Following oral surgery, corticosteroids are usually given to minimize the inflammatory response. While their efficacy in diminishing trismus and swelling after third molar extraction is well-accepted, there have been controversial results on their direct analgesic effect. Therefore, further investigation on different molecules at different dosages requires to be carried out to provide more insight on this aspect.

In this study, 4 mg of dexamethasone one hour before surgery plus 4 mg six hours after surgery led to more significant pain decline compared to placebo, with no vital difference compared to 600 mg ibuprofen given at the same time. Contrarily, betamethasone 3 mg given with ketorolac did not considerably lower post-implant pain. Glucocorticosteroids given for systemic diseases appear to have no effect on the osseointegration and survival of dental implants placed without bone grafting. Though opioids (like fentanyl and codeine) have well-known pain-relieving effects, other aspects (dependency, side effects, and abuse) should be considered when given for postoperative pain. Therefore, they should be given only for a short time and when an alternate therapeutic agent is not adequate.

Liposomal bupivacaine, a local anaesthetic formulation, is used to provide sustained-release analgesia. It consists of bupivacaine hydrochloride encapsulated within the multiple nonconcentric lipid bilayers. Hamilton et al. noted that its infiltration at the surgery site might minimize post-surgery pain compared to placebo. However, it could not show superiority to bupivacaine hydrochloride (low-quality evidence).

Dexmedetomidine is an α2-adrenoreceptor agonist. Its pain-relieving effects are believed to be mediated by α2-receptor binding on the spinal cord and central α2-receptors. The transmission of pain is inhibited by hyperpolarization of interneurons and a decline in the release of pronociceptive transmitters like glutamate and substance P.  The mechanisms underlying dexmedetomidine's pain-relieving effects are still not entirely known. It might be partly due to altered perception and decreased anxiety. However, an opioid-sparing effect is reported, and there may be an effect when utilized with locoregional anaesthesia procedures.

The benzodiazepine midazolam is characterized by a short duration of action and the prompt onset of clinical effects. Similar to other benzodiazepines, its pharmacological action includes amnesia, sedation, sleep induction, and anxiolysis. Its antinociceptive effect is still not apparent. Few researchers noted significant findings in animal models. On the other hand, few studies reported no impact on pain decline when linked with other analgesics or sedatives. The utilization of caffeine (>100 mg) as an adjunct to common analgesic agents has been witnessed to offer a small but significant rise (5–10%) in the percentage of individuals experiencing pain alleviation.
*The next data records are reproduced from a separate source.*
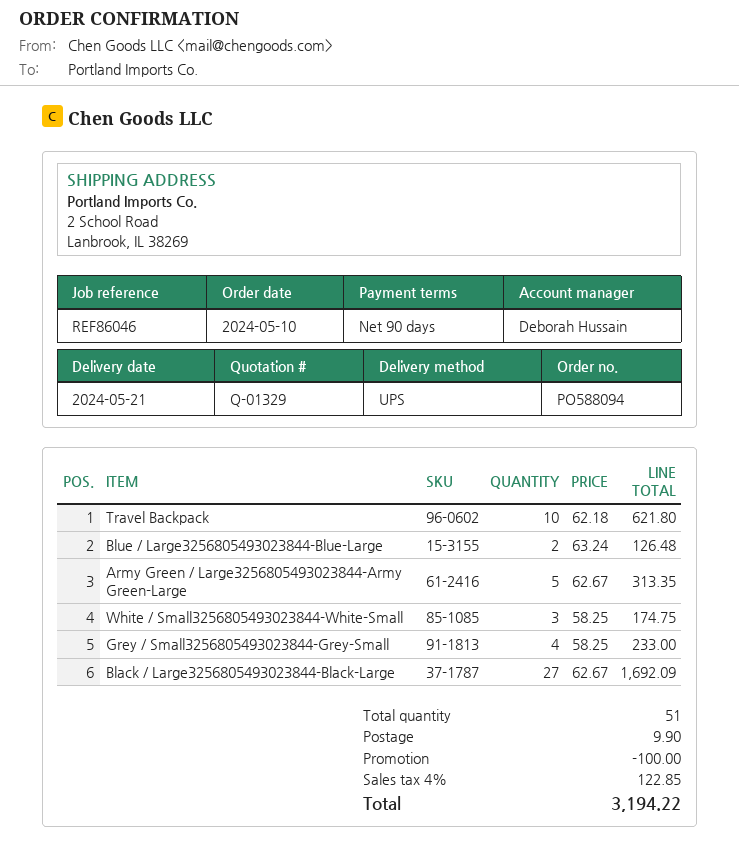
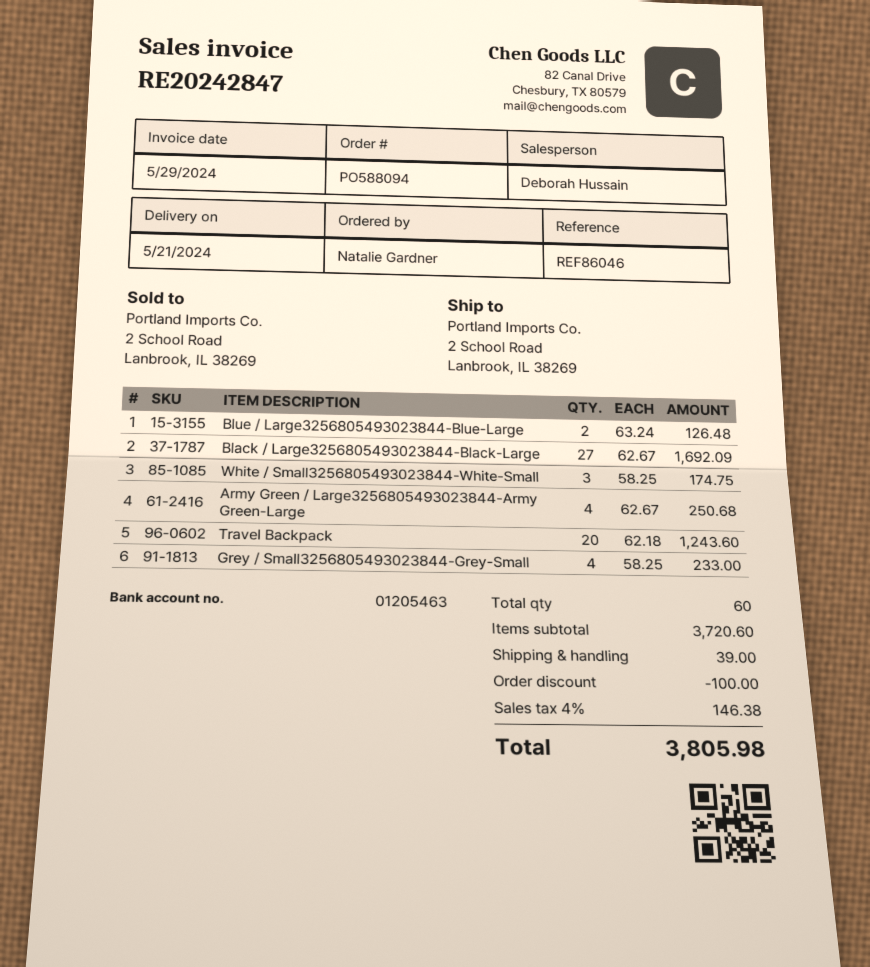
Travel Backpack: 10 x 62.18 = 621.80 -> 20 x 62.18 = 1243.60
Army Green / Large3256805493023844-Army Green-Large: 5 x 62.67 = 313.35 -> 4 x 62.67 = 250.68
total quantity: 51 -> 60
shipping: 9.90 -> 39.00
tax: 4% = 122.85 -> 4% = 146.38
total: 3194.22 -> 3805.98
In this systematic review, caffeine showed superior efficacy to codeine in minimizing swelling. A similar outcome was noted in the studies comparing piroxicam with placebo.

Individuals frequently witness great satisfaction with dental implants, with little effect of pre-operatory anxiety and prosthetic complications with time. In comparison with placebo, some analgesics (dexamethasone, liposomal bupivacaine, lornoxicam, and ibuprofen) were linked with improved patient satisfaction. Dexamethasone and ibuprofen displayed comparable results. In one split-mouth trial, the enrolled subjects preferred transdermal diclofenac diethylamine when compared to oral diclofenac sodium. However, due to randomization and the deviations from the intended interventions, the findings may have been biased.

Within the limitations of this study, the use of analgesics seems to enhance the patient's overall satisfaction with dental surgery. Rescue medication incorporates drugs given to an individual when the investigational medical product's efficacy is unsatisfactory. Diminished requirement for rescue medication was attained with lornoxicam, ibuprofen, and dexamethasone in comparison with placebo. Analgesics may exhibit a variety of mild to moderate noxious effects that should be considered during the prescription of analgesic therapy.

No noxious effects were found when using lornoxicam, ibuprofen, and dexamethasone. The adverse effects noted with liposomal bupivacaine were reported to be similar to the standard of care. A more extraordinary occurrence of bleeding was noted in dexketoprofen trometamol recipients vs placebo recipients. To minimize the incidence of side effects, it is essential to assess an individual's medical history, pharmacological properties, the severity of the individual's expected pain, and potential interactions with concurrent medications during the prescription of analgesics.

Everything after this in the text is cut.